Le consumérisme des Américains est bien connu. Chaque année, à l’occasion de rabais d’importance, il se trouve une foule de gens pour attendre des heures aux portes des commerces pour ensuite s’y précipiter avec frénésie dès leur ouverture. Étrange spectacle qui étonne toujours la majorité des Canadiens. Pourtant, ces derniers sont de plus en plus nombreux à succomber à l’appel des détaillants et à tenter de profiter des rabais liés au temps des Fêtes, sans autant de ferveur que leurs voisins du Sud il est vrai.
L’américanisation des pratiques commerciales a beaucoup à voir avec le grand nombre de détaillants originaires des États-Unis qui se sont implantés dans le marché canadien ces dernières années. Ces chaînes de magasins ont importé leurs pratiques mais ont aussi créé une plus grande concurrence, forçant tout le monde à davantage d’effort pour attirer les consommateurs. Qui plus est, les commerces canadiens situés près de la frontière doivent se mesurer directement à leurs rivaux américains qui ont toujours détourné à leur avantage de nombreux clients du Canada.
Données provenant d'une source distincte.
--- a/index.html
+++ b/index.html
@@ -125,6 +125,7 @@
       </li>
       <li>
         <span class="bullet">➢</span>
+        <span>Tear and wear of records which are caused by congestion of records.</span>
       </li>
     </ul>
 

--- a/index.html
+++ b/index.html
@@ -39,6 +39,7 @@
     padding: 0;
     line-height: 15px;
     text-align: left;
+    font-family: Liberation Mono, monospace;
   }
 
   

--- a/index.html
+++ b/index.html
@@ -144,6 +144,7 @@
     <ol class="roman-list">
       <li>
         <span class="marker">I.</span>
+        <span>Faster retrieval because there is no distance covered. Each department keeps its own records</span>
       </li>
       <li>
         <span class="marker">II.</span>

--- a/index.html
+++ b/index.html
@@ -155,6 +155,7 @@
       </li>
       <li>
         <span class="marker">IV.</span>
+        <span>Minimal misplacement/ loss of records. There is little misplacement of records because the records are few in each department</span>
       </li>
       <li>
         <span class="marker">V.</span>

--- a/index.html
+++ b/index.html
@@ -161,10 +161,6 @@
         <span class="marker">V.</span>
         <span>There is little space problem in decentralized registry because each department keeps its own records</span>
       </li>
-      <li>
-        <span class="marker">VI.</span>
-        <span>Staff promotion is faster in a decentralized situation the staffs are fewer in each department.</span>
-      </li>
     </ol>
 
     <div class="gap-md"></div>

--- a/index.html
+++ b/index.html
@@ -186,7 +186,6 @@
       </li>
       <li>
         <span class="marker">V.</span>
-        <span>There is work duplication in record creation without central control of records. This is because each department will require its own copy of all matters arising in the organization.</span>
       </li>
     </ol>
Auparavant, les magasins pouvaient se permettre de maintenir leurs prix relativement élevés jusqu’à Noël, sachant que les acheteurs sont moins réfractaires à débourser en cette saison, pour ensuite liquider leur stock à l’occasion du « Boxing Day » et des jours suivants. De nos jours, la compétition et, sans doute, le désir de stimuler l’envie d’acheter plus tôt, ont donné naissance au « Black Friday ». Cette journée consacrée aux escomptes est ainsi nommée parce que, paraît-il, les détaillants troquent à partir de cette date le stylo rouge pour le stylo noir lorsqu’ils écrivent dans leurs livres de compte. Cette période de rabais pour les consommateurs en est donc aussi une de profits élevés pour les vendeurs, qui d’ailleurs ne se contentent plus d’un simple vendredi, le « Black Friday » s’étirant maintenant sur plusieurs jours à la fin de novembre et au début de décembre.
La popularité de cette pratique est difficile à cerner avec précision mais elle est incontestablement en croissance. Selon un sondage mené par la firme Accenture cet automne, 61 % des Canadiens ont répondu planifier de faire des achats lors de cette période. L’année dernière, la Banque de Montréal avait elle aussi sondé la population et estimé à 47 % la proportion de consommateurs décidés à faire des achats lors du « Black Friday », alors qu’il n’était que 41 % en 2012. Cette tendance à la hausse s’observe aussi dans les données d’une étude d’IPG Mediabrands, rendue publique il y a quelques semaines. Dans ce cas, 49 % des répondants ont dit qu’ils feraient quelques achats lors du « Black Friday » ou du « Cyber Monday ». Ce deuxième évènement est une création des détaillants américains qui, comme son nom l’indique, mise sur les achats en ligne. L’étude va plus loin jusqu’à décortiquer l’impact de ces aubaines sur la productivité des travailleurs : environ 5 millions de gens auraient l’intention de s’absenter du travail pour courir les magasins et 2,3 millions vont faire des emplettes sur leurs heures de travail (que ce soit en ligne ou en magasin). Ce sont 13,4 milliards de dollars qui seront dépensés à l’occasion de ces quelques jours de consommation. À ce propos, la firme Deloitte prévoit d’ailleurs que, comparée à la même période de l’année dernière, la valeur des ventes au détail devrait augmenter de 2,0 à 2,5 % au cours des prochaines semaines. Un autre cabinet d’audit financier, Ernst & Young, prédit également une hausse estimée à 3,3 %.
Il est important de faire des recherches avant de se lancer dans le magasinage. Faire une liste des articles désirés, comparer les prix demandés par les différentes boutiques, faire un budget, jeter un coup d’œil au taux de change pour ceux qui auraient l’intention de faire le saut aux États-Unis pour l’occasion sont quelques-unes des astuces élémentaires qui peuvent rendre les aubaines encore plus profitables pour le consommateur. Le 28 novembre prochain, avant de sortir le portefeuille de sa poche, le bon sens et la vigilance seront donc de mise.